I walk over to the body-size metal drawers around the wall and find that one has a tag on it. I pull out the drawer with mild interest and confirm that the body inside is in fact that of William Doyle, Sandra’s husband. I roll my eyes and push the drawer back in. Paul Valcourt’s interest in the genetics of psychic ability really is getting to be overmuch.
“Did you unlock the secrets of the universe yet, Paul?” I ask, turning around to face the blond man with undisguised maliciousness in my eyes. The doctor just snorts and reaches his latex-covered hand into the body, pulling out something that looks suspiciously like a kidney and putting it on the scale next to the cutting table.
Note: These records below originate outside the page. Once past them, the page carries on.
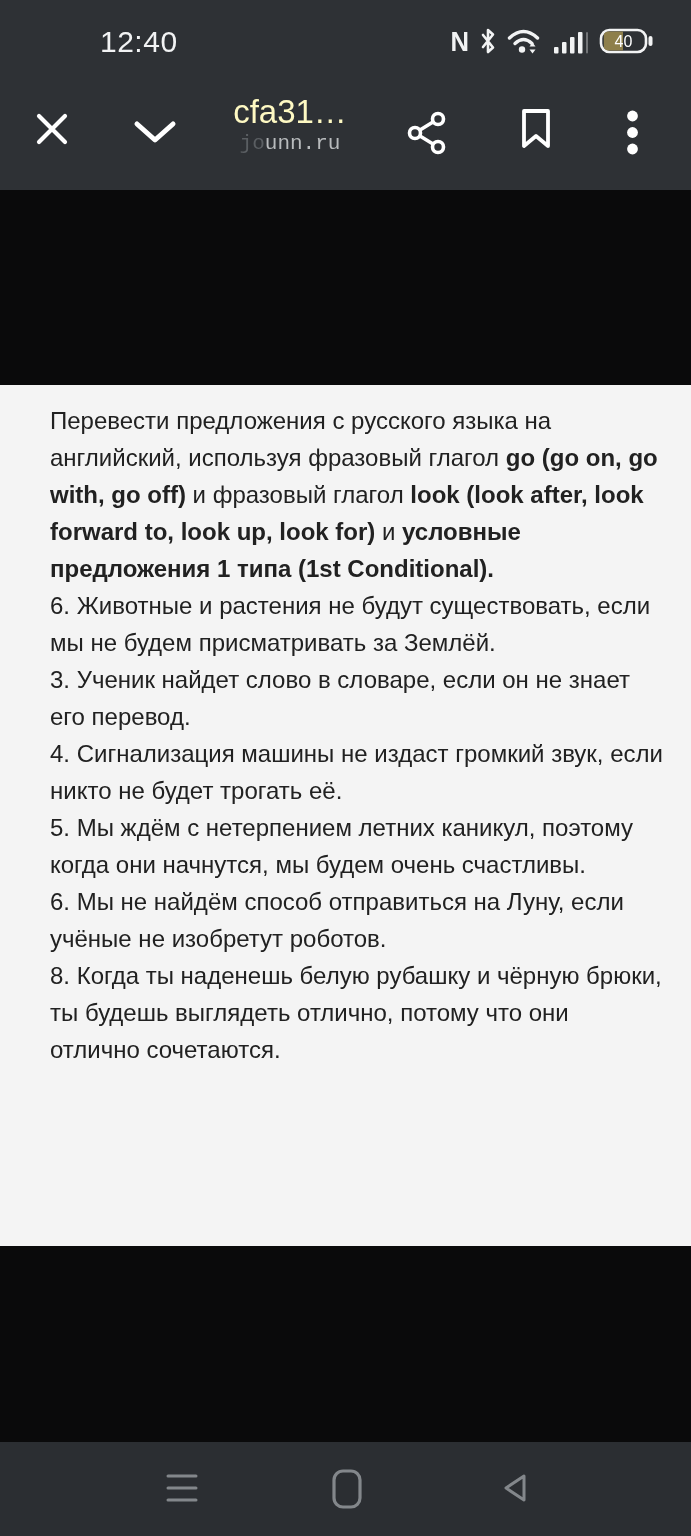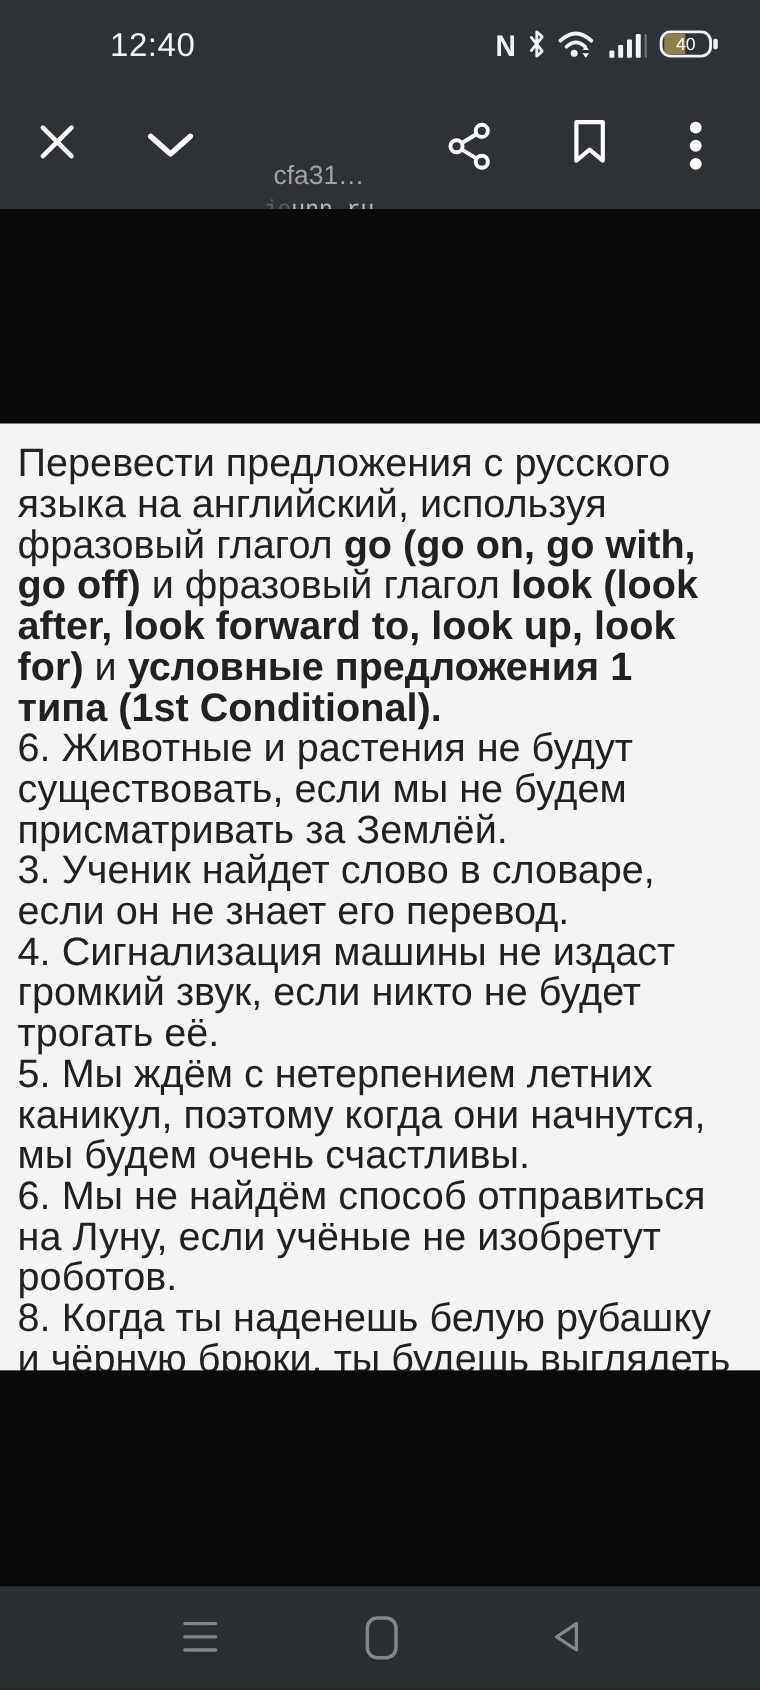--- a/index.html
+++ b/index.html
@@ -31,7 +31,7 @@
   .close-btn{left:34px;top:26px;}
   .chevron-btn{left:131px;top:33px;}
   .title-wrap{position:absolute;left:175px;top:9px;width:230px;text-align:center;}
-  .page-title{font-size:24px;color:#a3a3a3;white-space:nowrap;line-height:36px;margin-top:48px;}
+  .page-title{font-size:33px;color:#fef9c3;white-space:nowrap;line-height:36px;}
   .page-domain{font-size:21px;line-height:24px;margin-top:2px;white-space:nowrap;font-family:Liberation Mono, monospace;}
   .domain-prefix{color:var(--subtitle_dim);}
   .domain-rest{color:var(--subtitle_lit);}

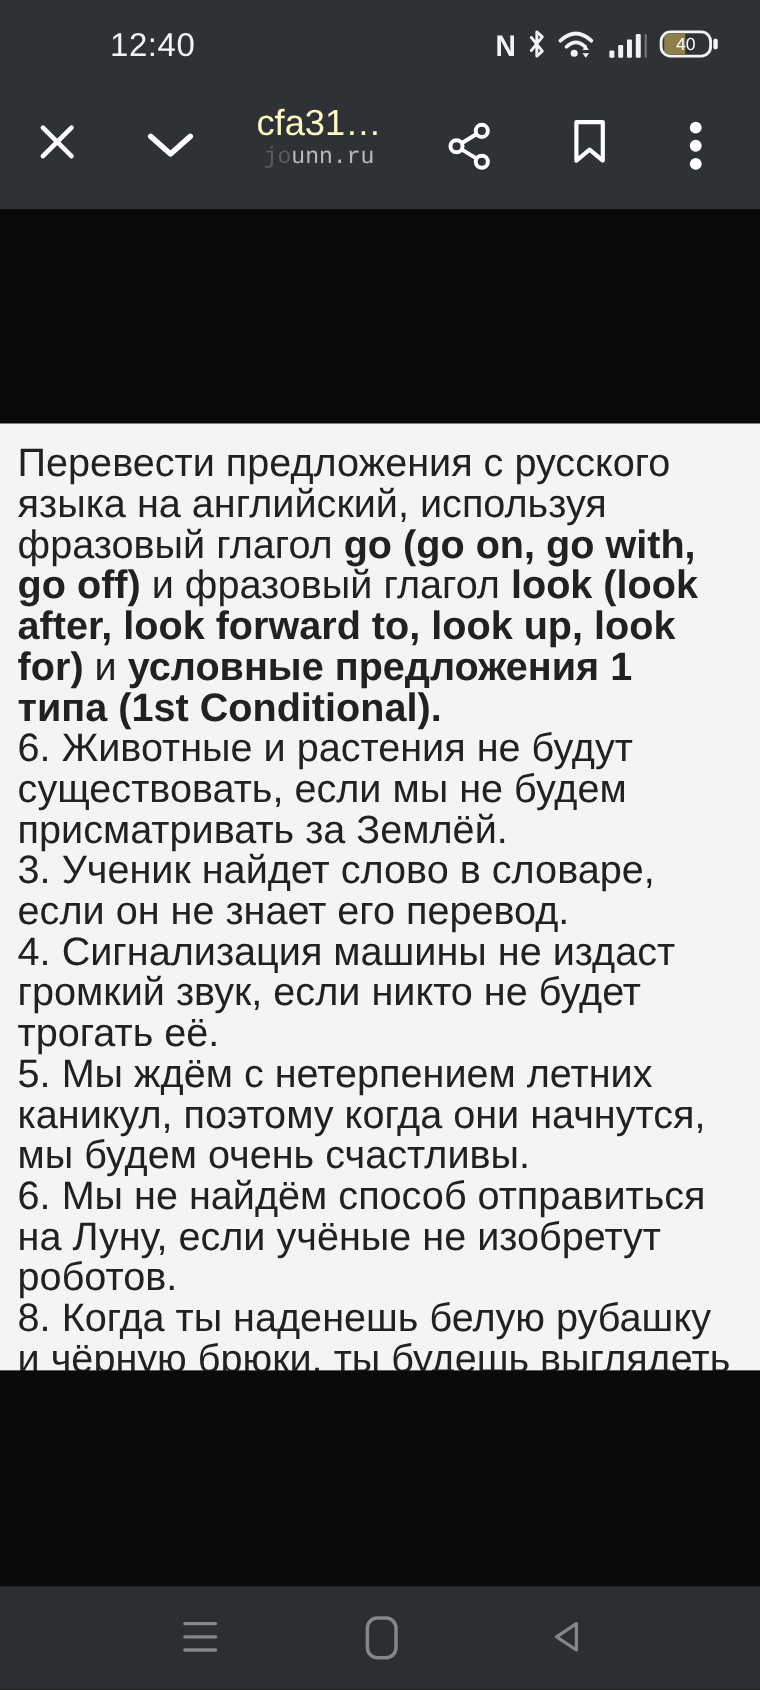--- a/index.html
+++ b/index.html
@@ -45,7 +45,7 @@
   .doc{
     position:absolute;top:385px;left:0;right:0;height:861px;
     background:var(--content_bg);color:var(--content_text);
-    padding:17px 26px 0 16px;font-size:36px;line-height:37px;
+    padding:17px 26px 0 50px;font-size:24px;line-height:37px;
   }
   .doc p{margin:0;}
   .b{font-weight:bold;}

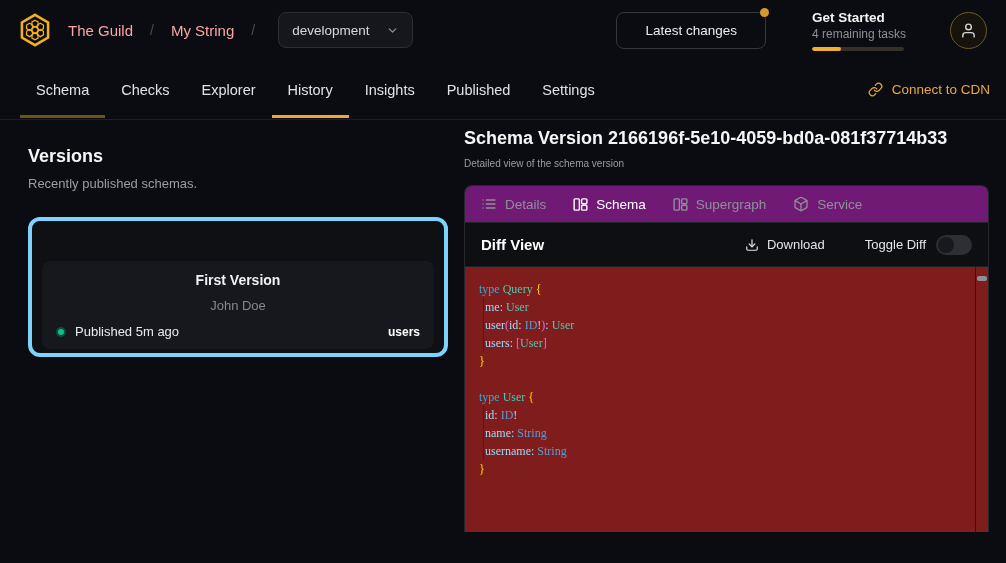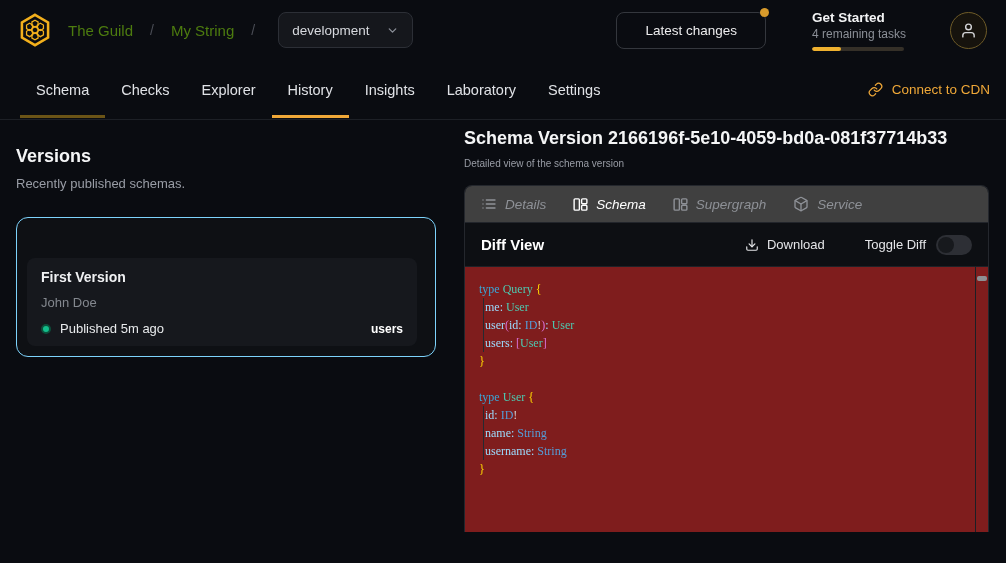--- a/index.html
+++ b/index.html
@@ -15,7 +15,7 @@
   .header { height:60px; display:flex; align-items:center; padding:0 19px 0 16px; }
   .logo { width:38px; height:38px; cursor:pointer; }
   .crumbs { display:flex; align-items:center; margin-left:14px; font-size:15px; }
-  .crumb { color:#4d7c0f; font-weight:500; cursor:pointer; }
+  .crumb { color:#fca5a5; font-weight:500; cursor:pointer; }
   .crumb-sep { color:#4b4e56; margin:0 17px; font-size:14px; }
   .target-btn { margin-left:6px; height:36px; padding:0 13px; display:flex; align-items:center; gap:16px;
     background:#15171c; border:1px solid #2c2f36; border-radius:8px; color:#d7d9de; font-size:13.5px; cursor:pointer; }

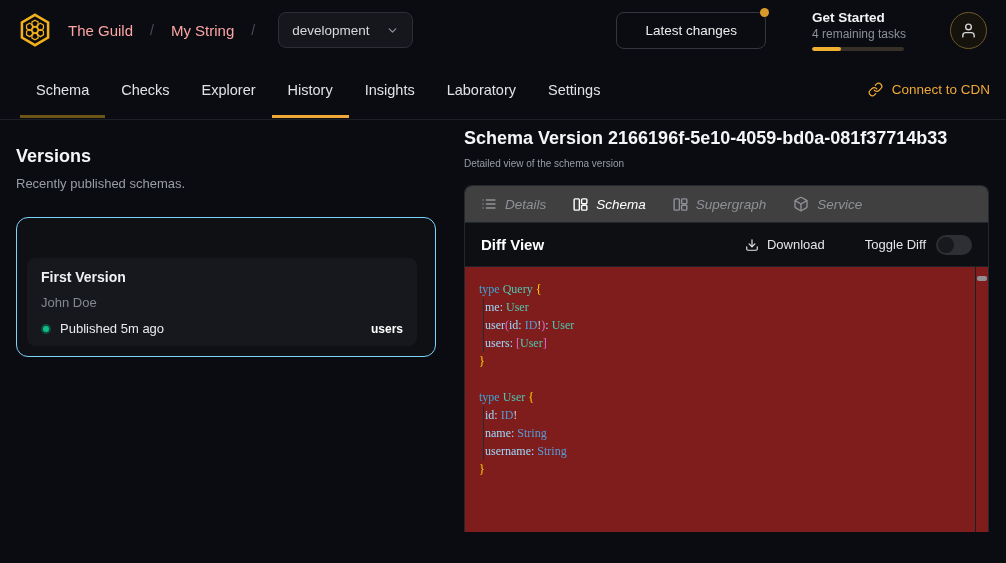--- a/index.html
+++ b/index.html
@@ -159,7 +159,7 @@
         <span class="tab-line"></span>
       </div>
       <div class="nav-tab">
-        <span>Laboratory</span>
+        <span>Published</span>
         <span class="tab-line"></span>
       </div>
       <div class="nav-tab">

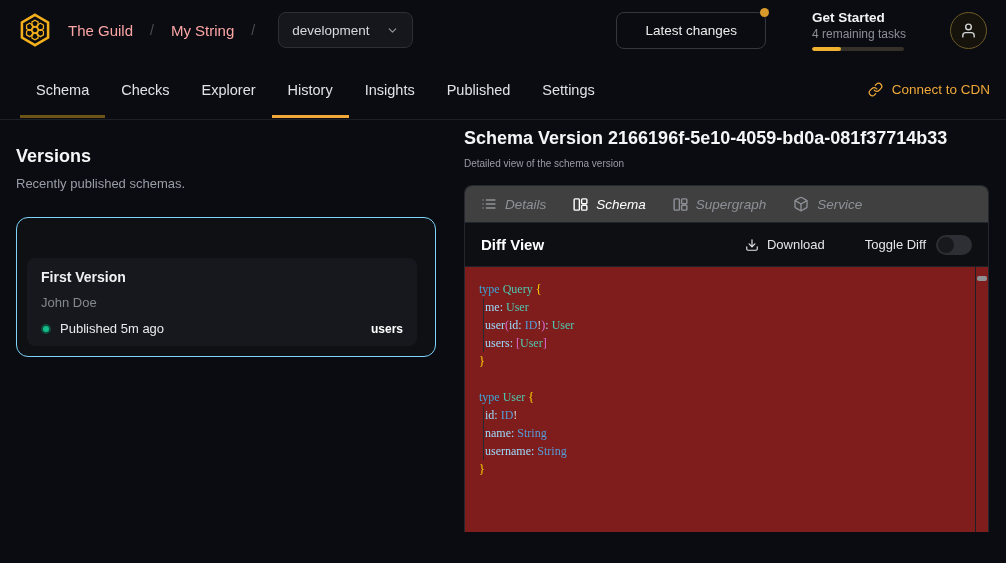--- a/index.html
+++ b/index.html
@@ -41,7 +41,7 @@
   .nav-cdn { margin-left:auto; display:flex; align-items:center; gap:9px; color:var(--accent,#f0a838); font-size:13.5px; cursor:pointer; }
 
   
-  .versions-panel { position:absolute; left:16px; top:146px; width:420px; }
+  .versions-panel { position:absolute; left:28px; top:146px; width:420px; }
   .panel-title { font-size:18px; font-weight:700; color:#f4f5f6; }
   .panel-sub { font-size:13px; color:#999da6; margin-top:9px; }
   .outer-card { margin-top:26px; height:140px; border-radius:12px; background:#0e1014; border:1px solid #7dd3fc;

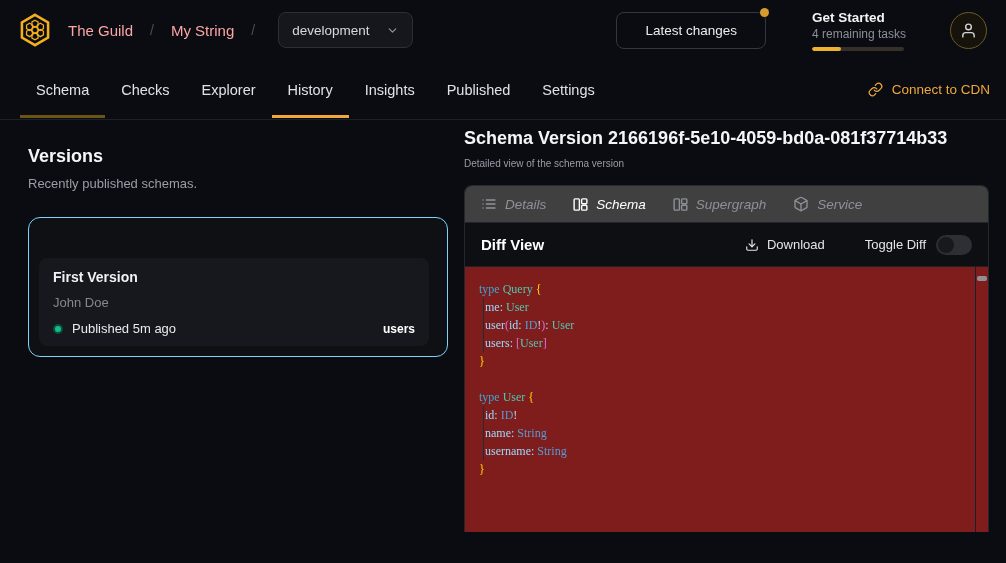--- a/index.html
+++ b/index.html
@@ -60,8 +60,8 @@
   .detail-sub { font-size:10px; color:#999da6; margin-top:9px; }
   .detail-card { margin-top:16px; height:347px; border:1px solid #24272d; border-bottom:none;
     border-radius:8px 8px 0 0; overflow:hidden; display:flex; flex-direction:column; background:#0d0f13; }
-  .dtabs { height:37px; flex:none; background:#404040; border-bottom:1px solid #22252b;
-    display:flex; align-items:center; padding:0 16px; gap:27px;font-style:italic; }
+  .dtabs { height:37px; flex:none; background:#701a75; border-bottom:1px solid #22252b;
+    display:flex; align-items:center; padding:0 16px; gap:27px; }
   .dtab { display:flex; align-items:center; gap:8px; font-size:13.5px; color:#8e9197; cursor:pointer; }
   .dtab.active { color:#ffffff; }
   .diff-row { height:43px; flex:none; display:flex; align-items:center; padding:0 16px; }

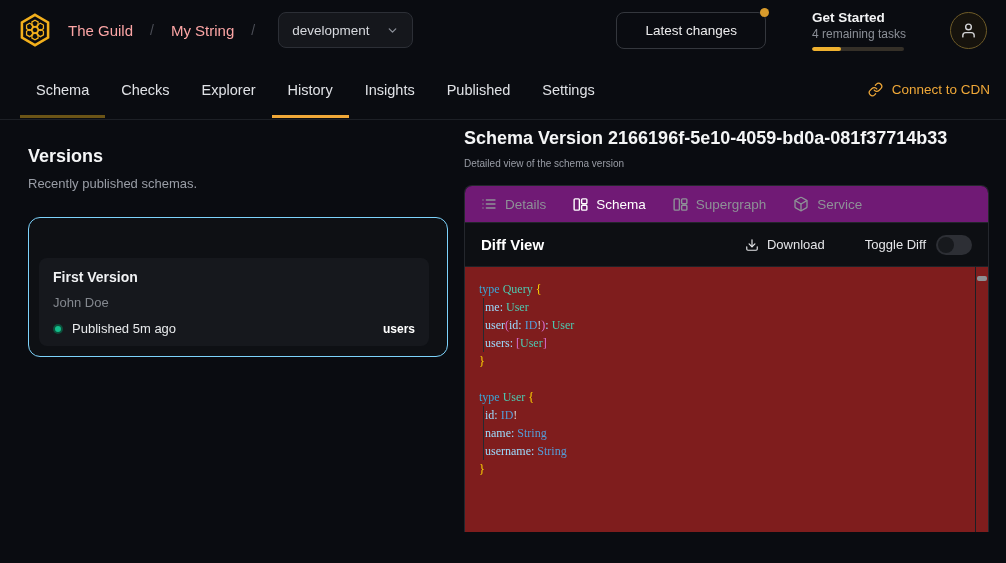--- a/index.html
+++ b/index.html
@@ -44,8 +44,8 @@
   .versions-panel { position:absolute; left:28px; top:146px; width:420px; }
   .panel-title { font-size:18px; font-weight:700; color:#f4f5f6; }
   .panel-sub { font-size:13px; color:#999da6; margin-top:9px; }
-  .outer-card { margin-top:26px; height:140px; border-radius:12px; background:#0e1014; border:1px solid #7dd3fc;
-    padding:40px 18px 10px 10px; }
+  .outer-card { margin-top:26px; height:140px; border-radius:12px; background:#0e1014; border:4px solid #7dd3fc;
+    padding:40px 10px 10px 10px;text-align:center; }
   .version-card { height:88px; background:#16181d; border-radius:8px; padding:11px 14px; cursor:pointer; }
   .vc-title { font-size:14px; font-weight:600; color:#f0f1f3; }
   .vc-author { font-size:13px; color:#84888f; margin-top:10px; }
I can tell that he’s annoyed with my presence because he always has the tendency to think that everyone around him isn’t quite as intelligent or dedicated as he is, and I am no exception. I’ve been trying to push him off his high horse for years.
He marks something down on his clipboard and turns away from me without response. He is already thinking about what an ignorant fool I am, which I choose to have the grace to ignore. “Somehow, I don’t think that the answer to the origins of psychic ability lie in the kidneys,” I remarked offhandedly, my tone purposely catty. Doctor Valcourt gets a look in his eyes that suggested that he wants to stab me with the scalpel he is currently holding in his hand, though he seems able to hold the urge in check, though barely.
“You simply do not understand all the work that goes into the scientific process,” Valcourt tells me, his slight accent reminding me of his childhood and schooling in France and Belgium.
“I’m sure,” I reply flatly, leaning my considerable height down to look in one of the microscopes on the table, which holds a blood sample that looks, by all rights, normal. I shake my head and walk out of the room, and I can feel Paul’s angry eyes on my back, can feel his irritation through his thoughts. Yet I just smile and walk on.